Task to carry out:
Find how many lines below hold "Admins", and give that number as the entire answer.

Records for this task:

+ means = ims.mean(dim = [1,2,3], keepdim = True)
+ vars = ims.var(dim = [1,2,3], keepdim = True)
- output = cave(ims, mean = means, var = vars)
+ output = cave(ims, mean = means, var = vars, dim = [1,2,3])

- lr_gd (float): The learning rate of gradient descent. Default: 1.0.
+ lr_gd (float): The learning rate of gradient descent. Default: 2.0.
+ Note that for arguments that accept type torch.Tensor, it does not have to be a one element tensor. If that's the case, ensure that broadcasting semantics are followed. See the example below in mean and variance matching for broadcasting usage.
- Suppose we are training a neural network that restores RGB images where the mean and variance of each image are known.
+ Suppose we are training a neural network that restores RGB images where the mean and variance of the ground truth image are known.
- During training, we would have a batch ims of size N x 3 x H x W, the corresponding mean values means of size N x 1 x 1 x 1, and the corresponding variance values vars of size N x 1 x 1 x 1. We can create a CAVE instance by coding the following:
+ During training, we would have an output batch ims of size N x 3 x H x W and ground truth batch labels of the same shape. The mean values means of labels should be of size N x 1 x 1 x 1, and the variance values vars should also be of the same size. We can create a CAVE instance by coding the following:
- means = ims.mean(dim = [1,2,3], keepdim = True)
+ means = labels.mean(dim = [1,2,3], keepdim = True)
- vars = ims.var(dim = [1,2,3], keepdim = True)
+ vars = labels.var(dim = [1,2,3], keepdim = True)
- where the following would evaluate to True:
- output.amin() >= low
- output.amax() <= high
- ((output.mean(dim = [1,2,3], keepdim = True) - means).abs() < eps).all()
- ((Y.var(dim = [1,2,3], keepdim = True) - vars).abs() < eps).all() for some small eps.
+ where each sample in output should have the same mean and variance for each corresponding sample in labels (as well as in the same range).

* * *

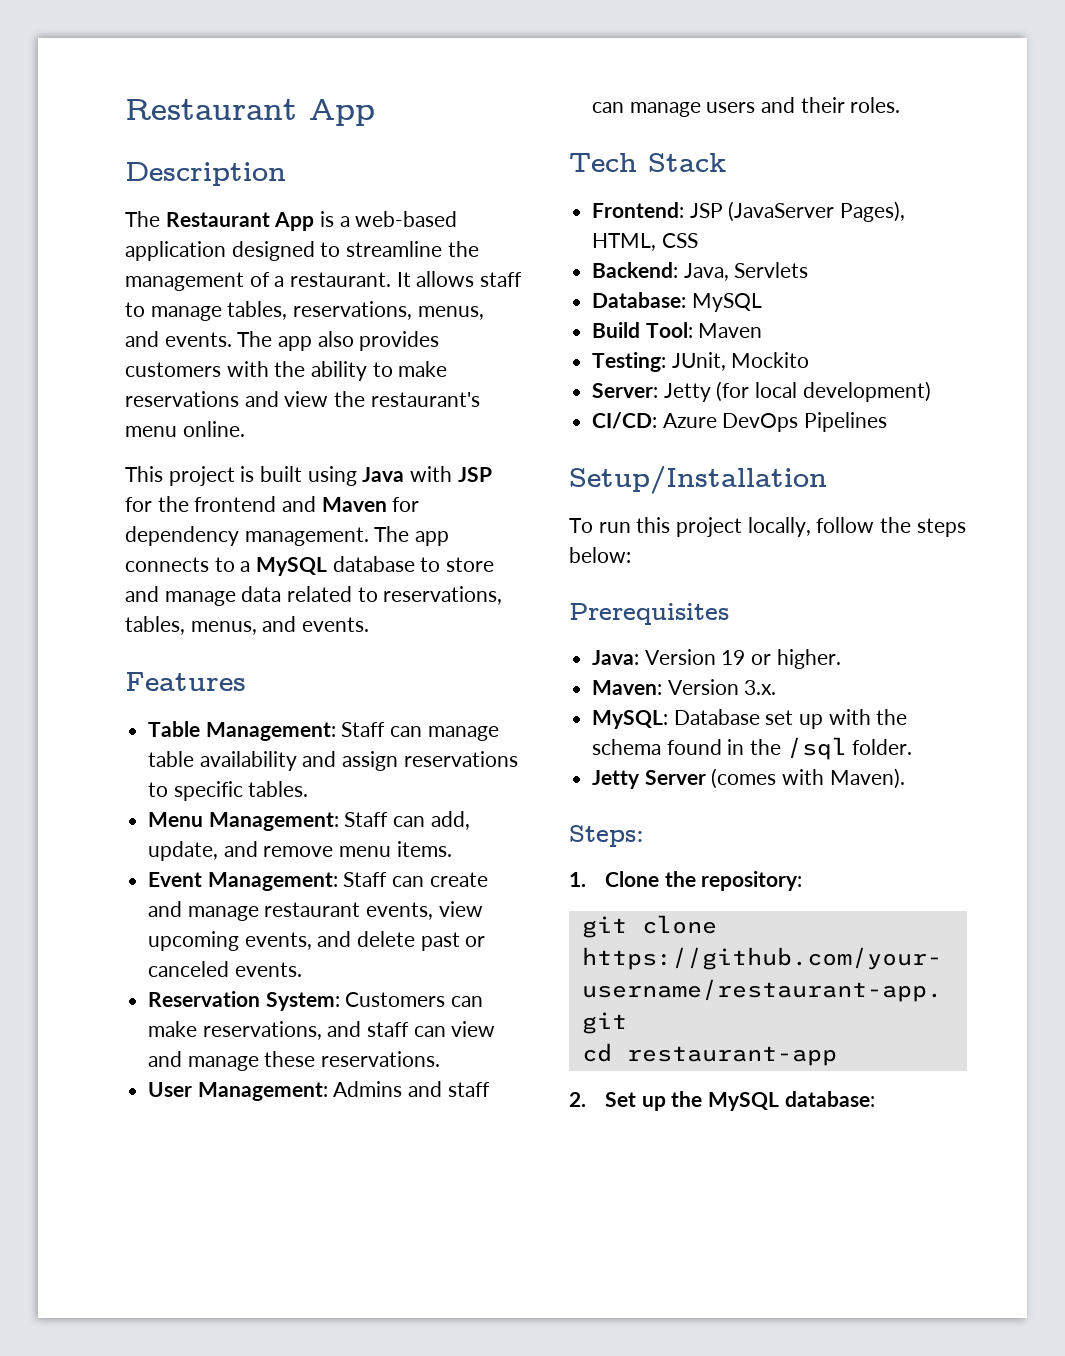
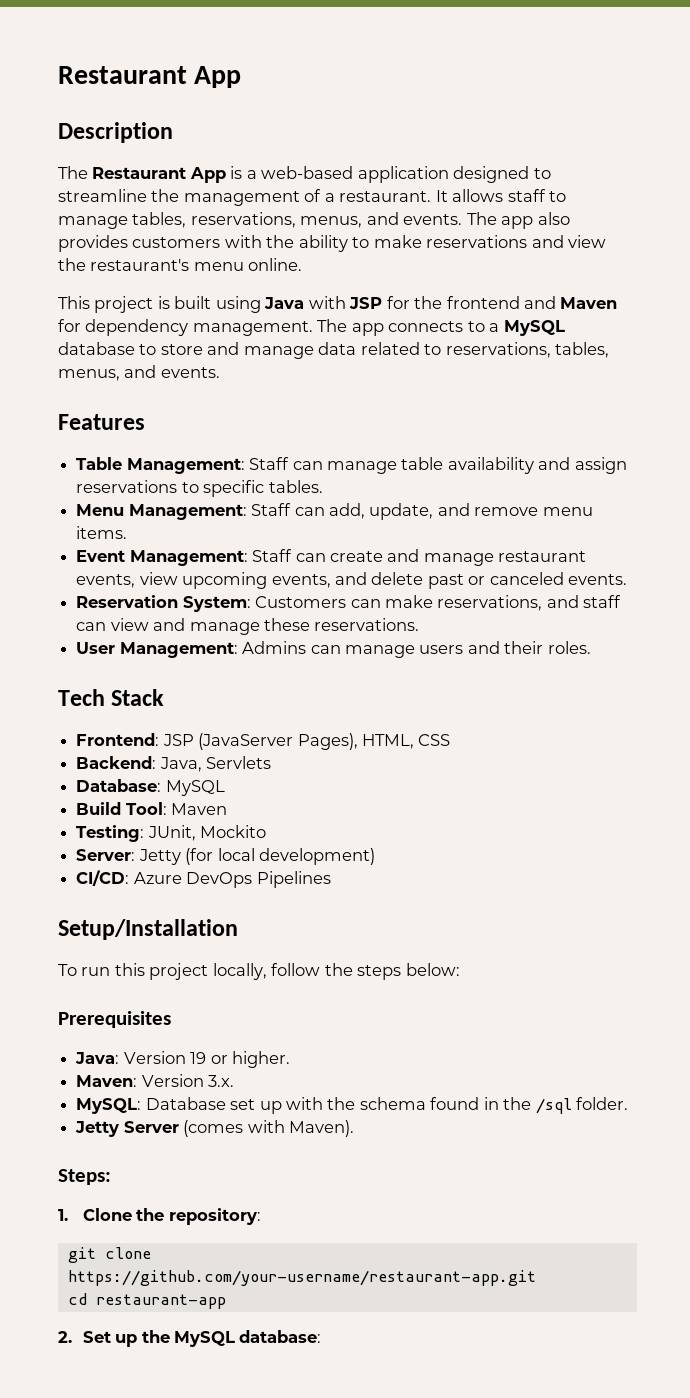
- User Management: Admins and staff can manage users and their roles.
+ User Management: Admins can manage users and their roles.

* * *

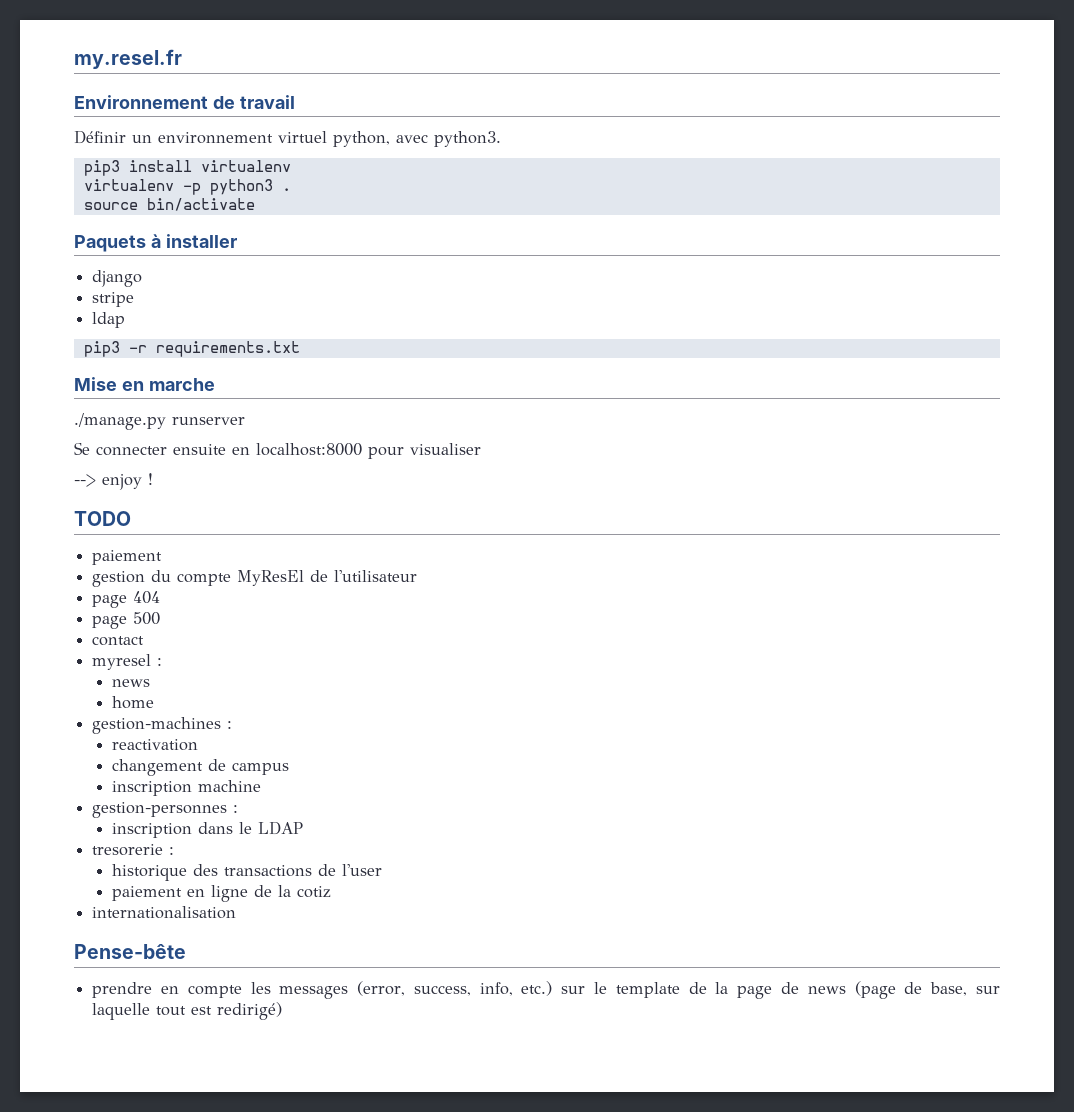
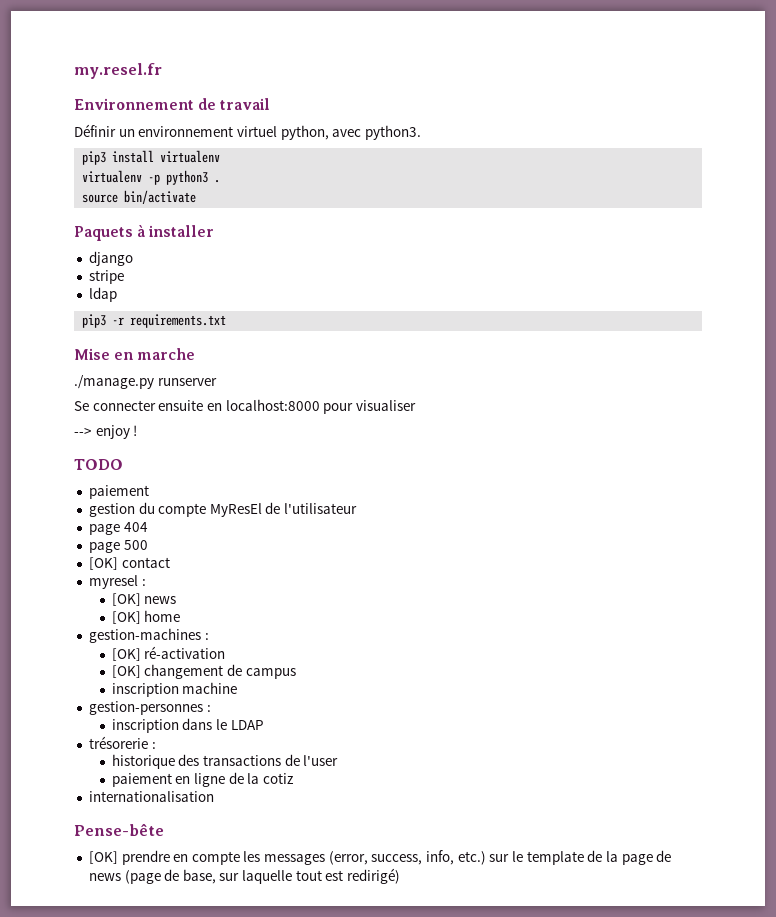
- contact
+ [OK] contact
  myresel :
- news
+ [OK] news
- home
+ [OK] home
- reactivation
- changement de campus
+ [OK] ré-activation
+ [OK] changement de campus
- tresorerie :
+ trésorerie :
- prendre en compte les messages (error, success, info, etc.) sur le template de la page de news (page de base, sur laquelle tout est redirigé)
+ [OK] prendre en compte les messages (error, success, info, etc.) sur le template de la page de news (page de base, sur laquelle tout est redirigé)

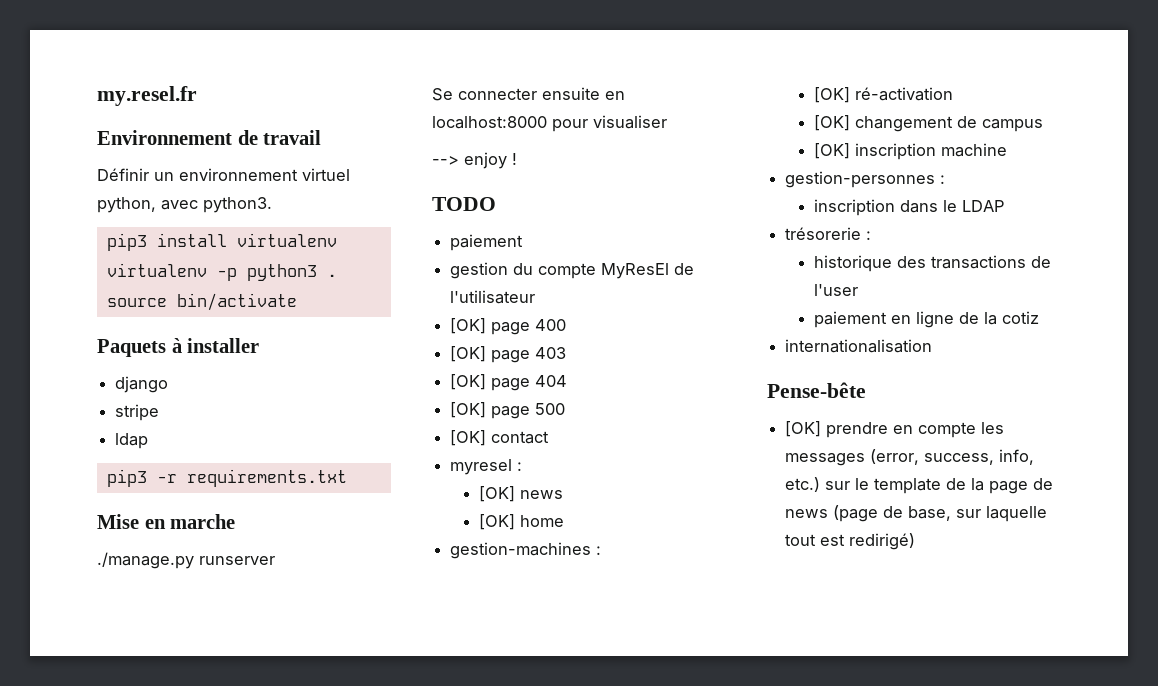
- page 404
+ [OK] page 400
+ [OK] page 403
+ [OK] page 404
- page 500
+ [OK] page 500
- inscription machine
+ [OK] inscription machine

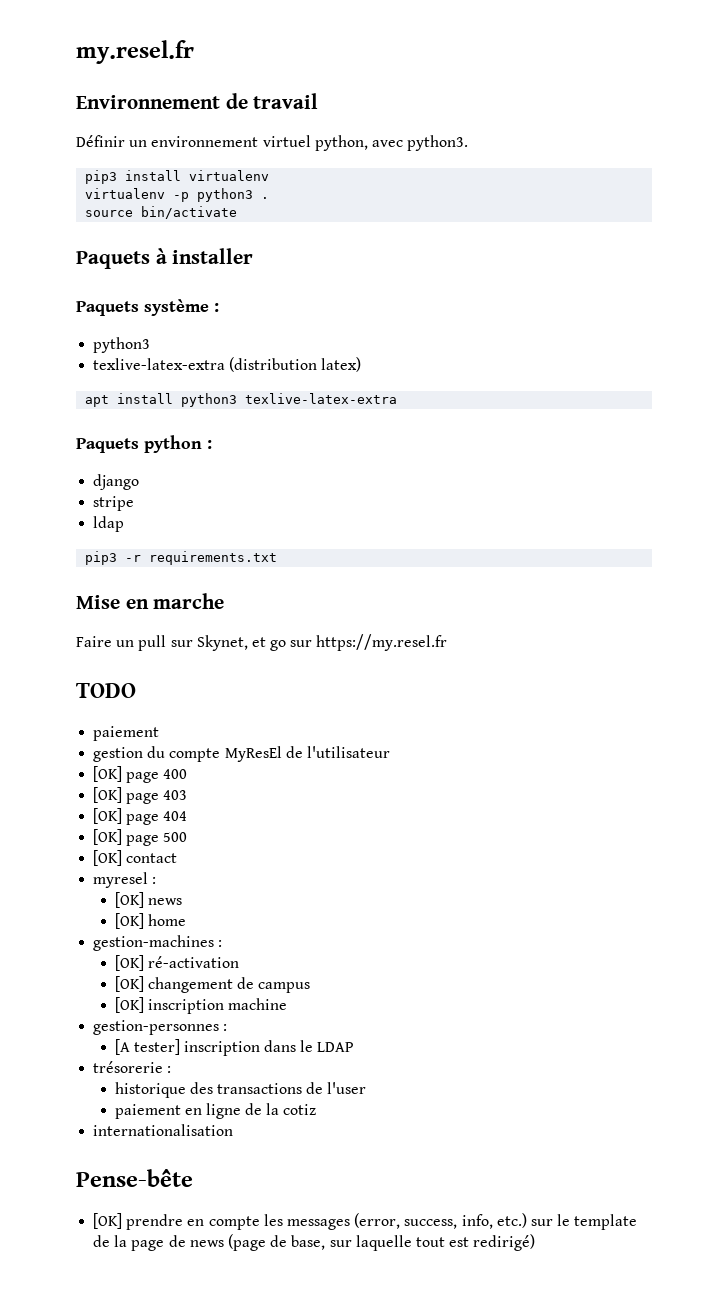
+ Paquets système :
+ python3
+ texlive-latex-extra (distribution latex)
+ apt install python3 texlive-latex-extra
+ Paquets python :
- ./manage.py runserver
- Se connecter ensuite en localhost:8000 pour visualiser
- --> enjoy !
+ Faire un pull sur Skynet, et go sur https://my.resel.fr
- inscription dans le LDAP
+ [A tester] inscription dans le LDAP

Solved exercise:
2